Sur la table, les documents s’accumulent. Des lettres, des témoignages, des comptes-rendus médicaux. Des preuves de vie qui viennent justifier que Lee, 50 ans, est bien qui elle prétend : une femme trans, mariée, mère de deux enfants et heureuse (lire l’épisode 2, « “Pour la première fois de ma vie, je me sens vraiment moi” »). « Enfin là, ils ne vont pas juger de mon bonheur, mais plutôt de si je rentre dans les cases », lâche-t-elle dans un rire. Pour son changement d’état civil, Lee a aussi dû récolter l’approbation de sa femme, Claire, et de leurs deux enfants. « Tout est fait pour nous compliquer la vie, souligne Claire, 48 ans. Notre plus grand garçon, Logan, a dû faire une lettre pour expliquer que cela ne lui posait aucun problème et pour Kyrian, comme il n’a que 9 ans, j’ai dû rédiger une lettre à son nom. On demande à des enfants de témoigner en faveur de leur parent, c’est un non-sens. »
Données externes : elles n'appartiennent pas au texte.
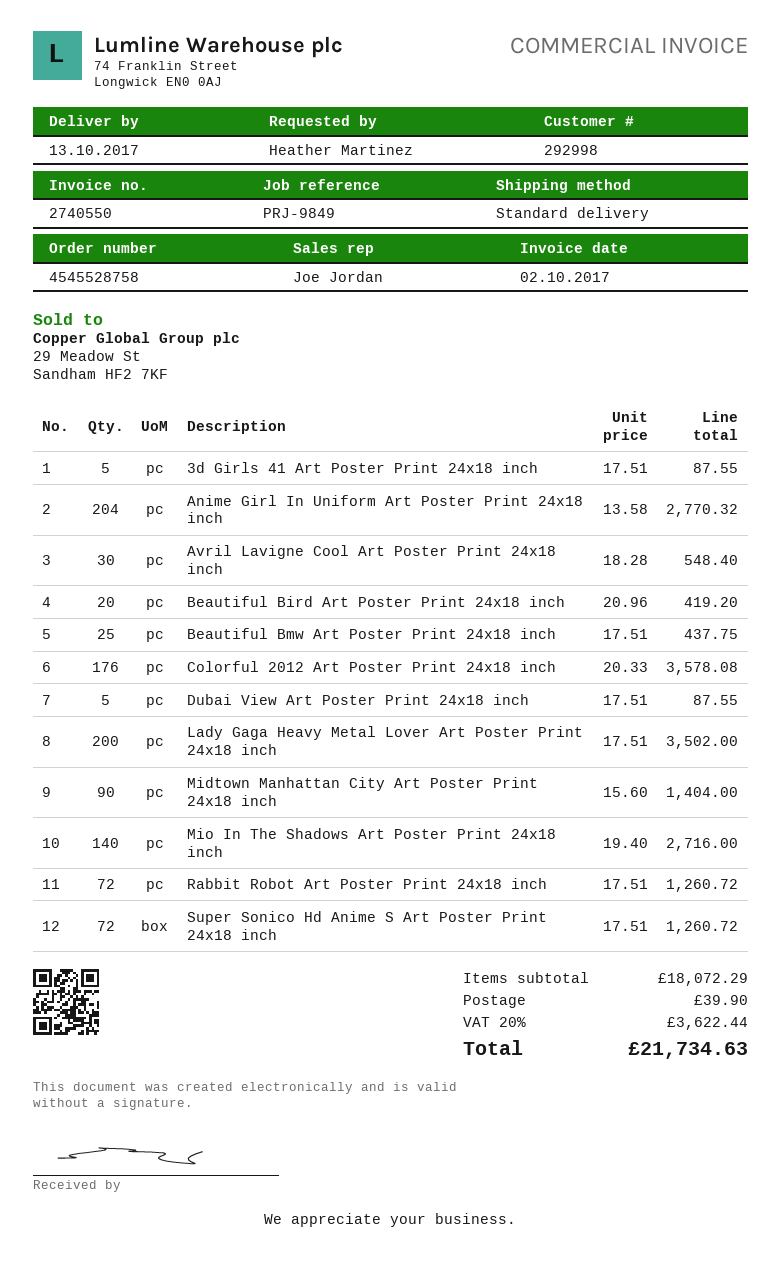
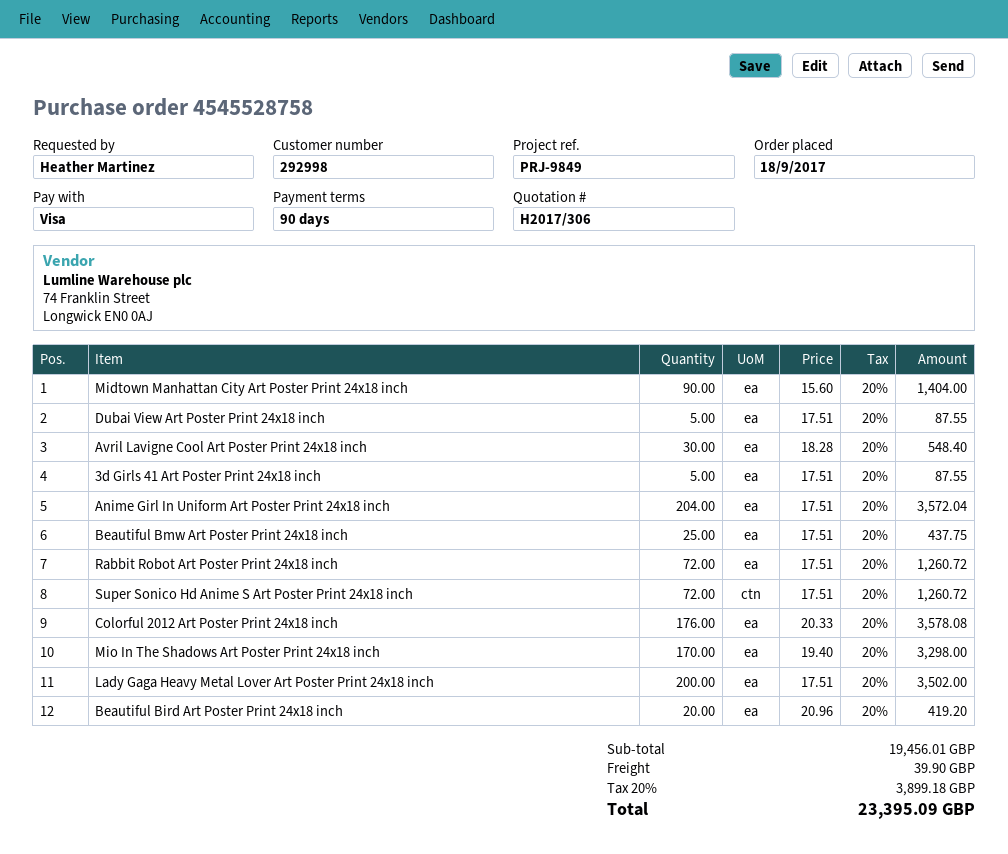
Anime Girl In Uniform Art Poster Print 24x18 inch: 204 x 13.58 = 2770.32 -> 204 x 17.51 = 3572.04
Mio In The Shadows Art Poster Print 24x18 inch: 140 x 19.40 = 2716.00 -> 170 x 19.40 = 3298.00
subtotal: 18072.29 -> 19456.01
tax: 20% = 3622.44 -> 20% = 3899.18
total: 21734.63 -> 23395.09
Si la parentalité trans est peu pensée en France, c’est aussi parce qu’elle était très difficile d’accès avant 2016. La loi de modernisation de la justice, portée par Christiane Taubira, a retiré l’obligation de stérilisation pour accéder à son changement d’état civil, mais les discriminations perdurent (lire l’épisode 1, « “J’étais au tribunal pour défendre ma vie” »). Une violence que beaucoup de personnes trans n’ont pas oubliée. « À l’époque, nous n’avions pas le choix, se remémore Axel Léotard, 53 ans, militant et auteur de l’ouvrage Transidentités, une histoire volée. On m’a fait une hystérectomie totale, alors que je ne voulais pas. L’État français m’a empêché de choisir et m’a enlevé le droit de porter un enfant. C’est extrêmement violent. »
Depuis 2016, les personnes trans peuvent donc obtenir un changement d’État civil sans avoir à subir d’opérations chirurgicales. Néanmoins, l’accès à la parentalité reste compliqué. « Tout est fait pour nous faire penser que l’on n’y a pas le droit » s’agace Salomée, 35 ans. Avant d’entamer son traitement hormonal, Salomée a voulu faire congeler ses gamètes, dans l’espoir qu’un jour elle puisse les utiliser en France.